Eine weitere Besonderheit ist die Modularität dieses Smart Safety-Ansatzes:

  • Die virtuelle Produktionsplanung geschieht auf Basis von Digitalen Zwillingen, die dazugehörige Sicherheitsbewertung erfolgt durch AS3.
  • Erfolgt die Simulation der Maschinen und Produktionsumgebung unter Berücksichtigung der Laufzeitdaten, lässt sich die Safety zur Laufzeit und unter Berücksichtigung der realen Situation überwachen und bewerten.
  • Die Kombination aus der Möglichkeit des Vorausberechnens und dem Einspeisen von Maschinen-Laufzeitdaten ermöglicht Predictive Safety.

Durch den modularen Aufbau lassen sich mit der Umsetzung dieser Vision einem Basis-Funktionsumfang im Lauf der Entwicklung weitere Funktionen hinzufügen – ohne großen Aufwand.

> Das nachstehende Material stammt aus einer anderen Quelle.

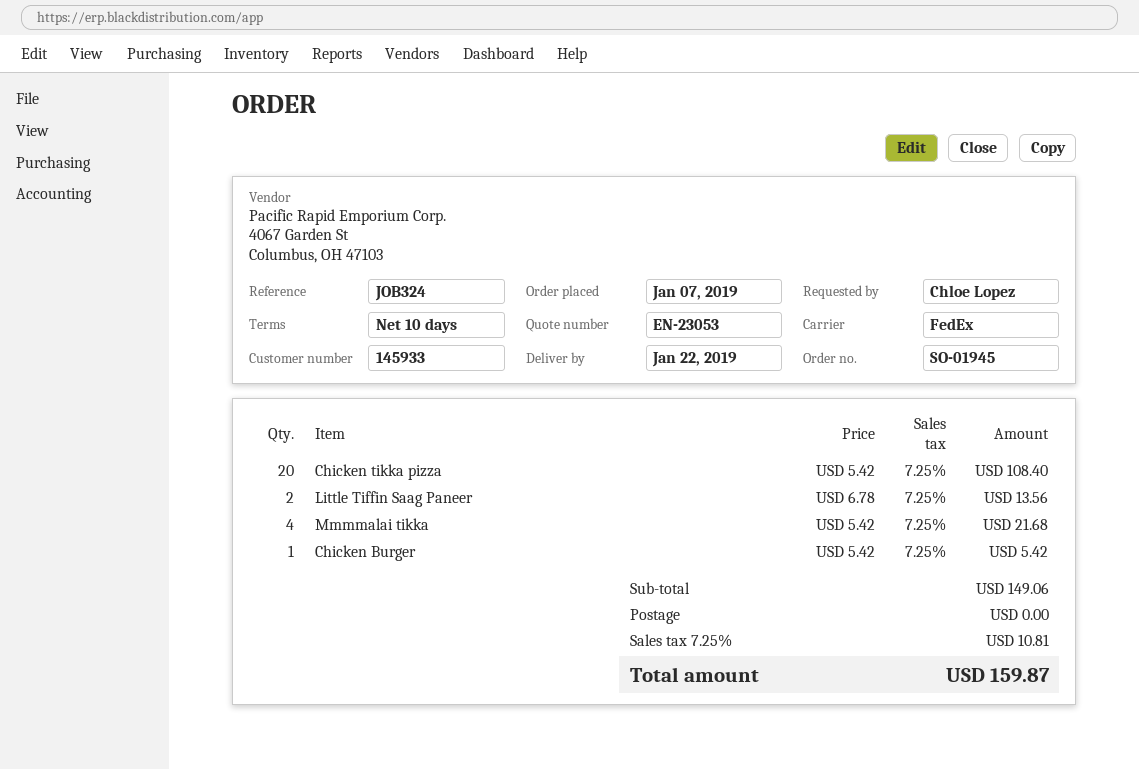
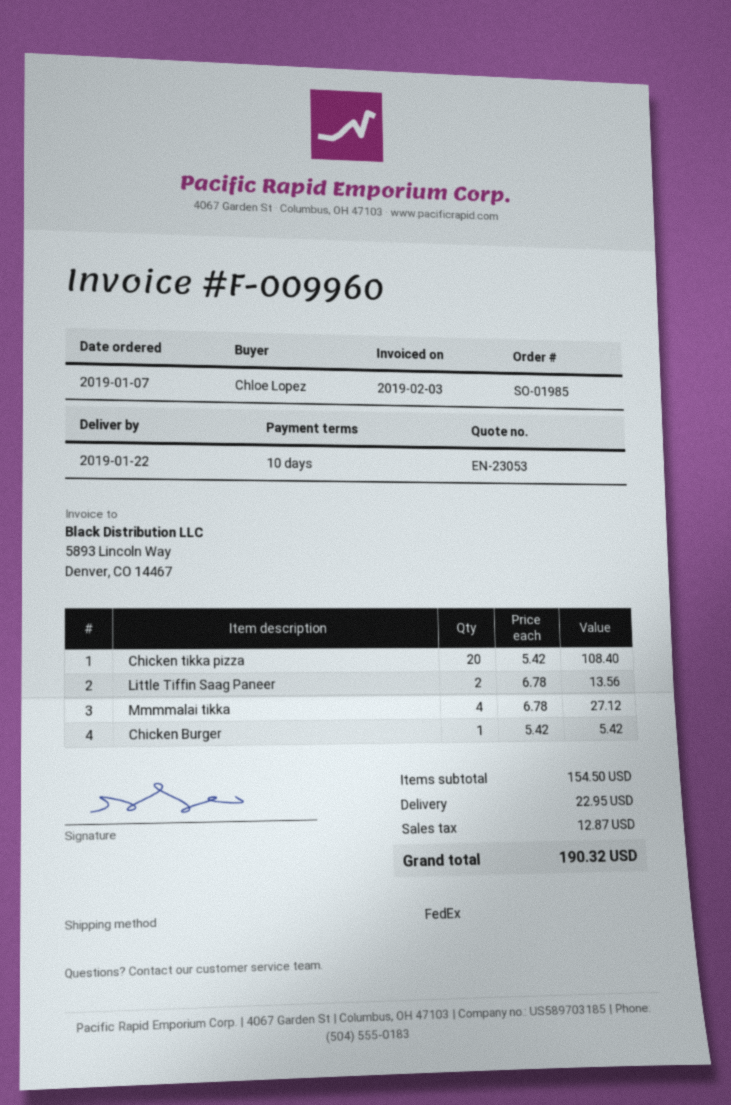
order number: SO-01945 -> SO-01985
Mmmmalai tikka: 4 x 5.42 = 21.68 -> 4 x 6.78 = 27.12
subtotal: 149.06 -> 154.50
shipping: 0.00 -> 22.95
tax: 10.81 -> 12.87
total: 159.87 -> 190.32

Ein Führerschein für die Anlage

Für die Zukunftsschau lassen sich unterschiedliche Zeithorizonte bestimmen. Eine mittel- oder längerfristige Vorausplanung erlaubt, Aussagen für die strategischen Ebene der Produktion zu treffen. Eine kurzfristige Voraussicht dient dazu, Aussagen auf der taktischen Ebene zu treffen, bspw. wenn sich eine auf der strategischen Ebene erkannte Situation plötzlich ändert. Dafür hat Tüv Süd den so genannten Trust Vektor als Bestandteil von digitalen Zwillingen entwickelt, der die Bewertungen beschleunigt. So besteht die Möglichkeit auf kurzfristiger, taktischer Ebene noch Maßnahmen anzustoßen, um eine kurzfristig entstehende, aber potenziell gefährliche Situation zu entschärfen.